Dans ce cadre, il prévoit deux séances de travail, d’abord avec la Cour des comptes, organe d’audit sous tutelle de l’Assemblée nationale, puis conjointement avec la Cour des comptes et l’Inspection générale des finances (IGF). L’objectif est d’harmoniser le fonctionnement de ces deux institutions d’audit, qui seront appelées à soutenir le contrôle parlementaire que l’Assemblée nationale entend intensifier au cours de la législature « grâce à leur expertise avérée en la matière.»
3. Vers un regain de contrôle parlementaire
S’agissant du contrôle parlementaire, Kamerhe a relevé que le bureau de l’Assemblée nationale a enregistré « un nombre important de questions écrites adressées aux membres du gouvernement et à des mandataires des entreprises, établissements et services publics » et que « la plupart de ces initiatives ont trait aux problématiques, notamment de la bonne gouvernance, des réformes du secteur de la sécurité, du code agricole, de la loi foncière ».
Il a expliqué qu’il encourage ces initiatives car « c’est un engagement de campagne qu’[il] compte honorer » : « Ces initiatives vont, à coup sûr, contribuer à améliorer la gouvernance ». Cependant, le président de l’Assemblée nationale a prévenu que ce regain de contrôle parlementaire ne doit pas se transformer en acharnement.
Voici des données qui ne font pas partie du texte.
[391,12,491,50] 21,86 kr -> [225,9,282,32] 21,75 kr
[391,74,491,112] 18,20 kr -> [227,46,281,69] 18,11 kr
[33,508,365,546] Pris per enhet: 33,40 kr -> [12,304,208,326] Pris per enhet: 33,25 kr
Au contraire, « un contrôle exercé de manière efficace éviterait aux parlementaires (...) de se substituer au gouvernement par la construction dans les fiefs électoraux, des ouvrages à caractère social, à l’instar de ponts, chaussées, écoles, centres de santé…».
4. Urgence sécuritaire
« Le peuple attend de nous ses représentants de prendre la mesure de ses préoccupations qui sont aujourd’hui au-delà du quotidien, la restauration de sa fierté et de sa dignité qui passent par le retour à la paix et à la totale souveraineté sur le sol de nos ancêtres. » En faisant ainsi allusion à la guerre à l’Est et aux foyers de violence dans d’autres parties du pays, Kamerhe a prié les députés à rester « attentifs à ce moment et [à prendre] les bonnes décisions qui vont favoriser l’intime besoin du congolais ».
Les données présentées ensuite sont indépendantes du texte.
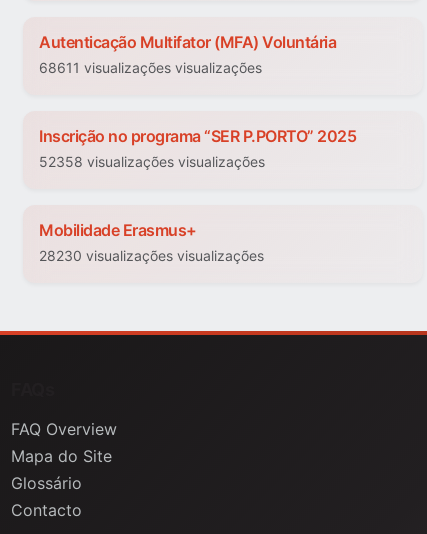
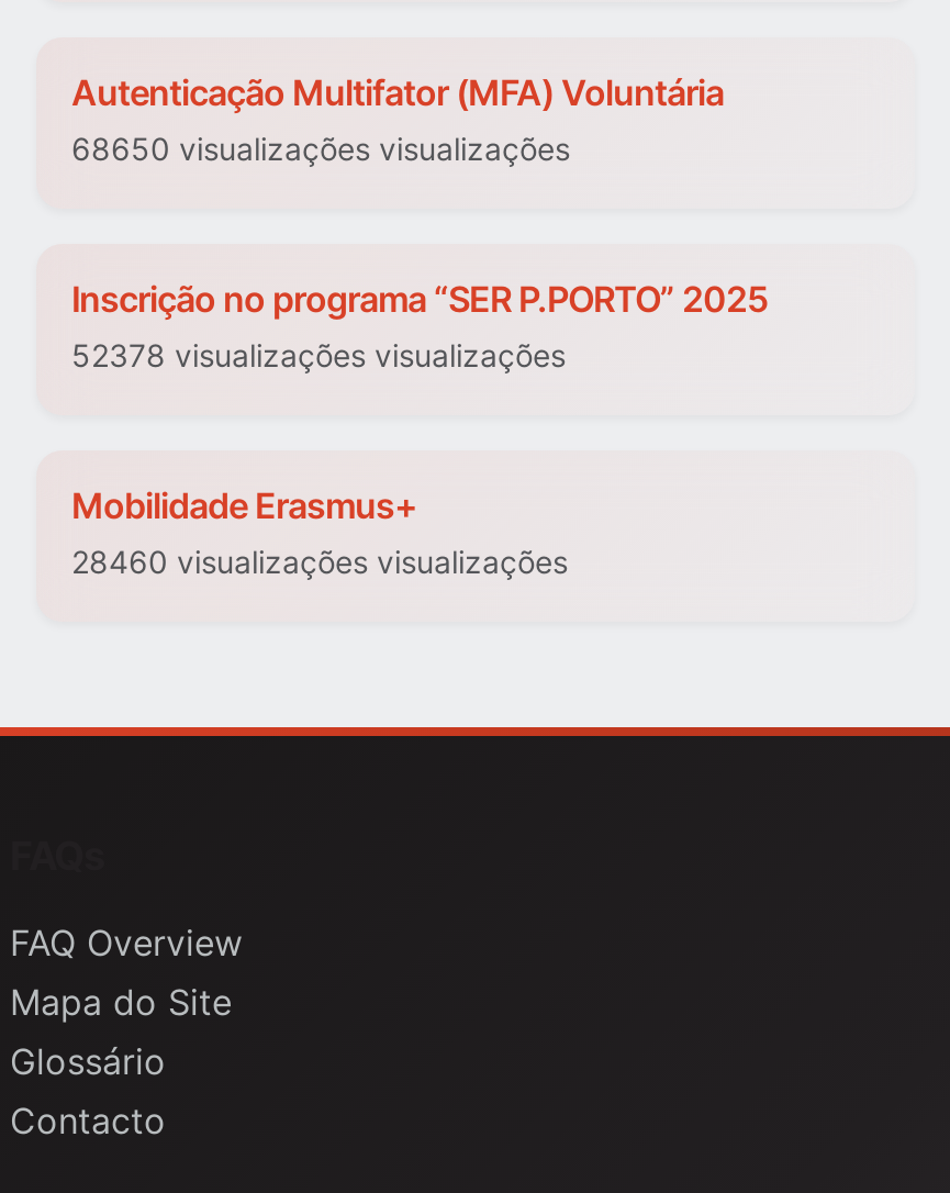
[39,60,262,76] 68611 visualizações visualizações -> [71,131,570,168] 68650 visualizações visualizações
[39,154,265,170] 52358 visualizações visualizações -> [71,337,566,375] 52378 visualizações visualizações
[39,248,264,264] 28230 visualizações visualizações -> [71,544,568,581] 28460 visualizações visualizações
5. Promesse d’une nouvelle image de la diplomatie parlementaire
Après avoir « saluer les pays membres de l’Assemblée parlementaire de la Francophonie, dont la Côte d’Ivoire, pour le soutien exprimé à l’endroit de la RDC lors de la dernière session de cette organisation interparlementaire tenue en juillet à Montréal, au Canada », en condamnant la présence des troupes rwandaises sur le sol congolais, Kamerhe a indiqué que « le bureau de l’Assemblée nationale s’emploiera à donner un visage de marque à la diplomatie parlementaire par la désignation des délégués au sein des organisations interparlementaires, l’installation des groupes régionaux et des groupes d’amitié.»
6. Lutte contre le MPOX
Kamerhe a également lancé un appel à la population pour respecter les mesures dictées par les autorités pour lutter contre l’épidémie de MPOX. Il a promis, à cet effet, que l’Assemblée nationale va « apporter son appui au gouvernement dans les efforts de l’éradication de cette maladie en dégageant des fonds nécessaires pour le secteur de la santé en général et la gestion des épidémies en particulier.»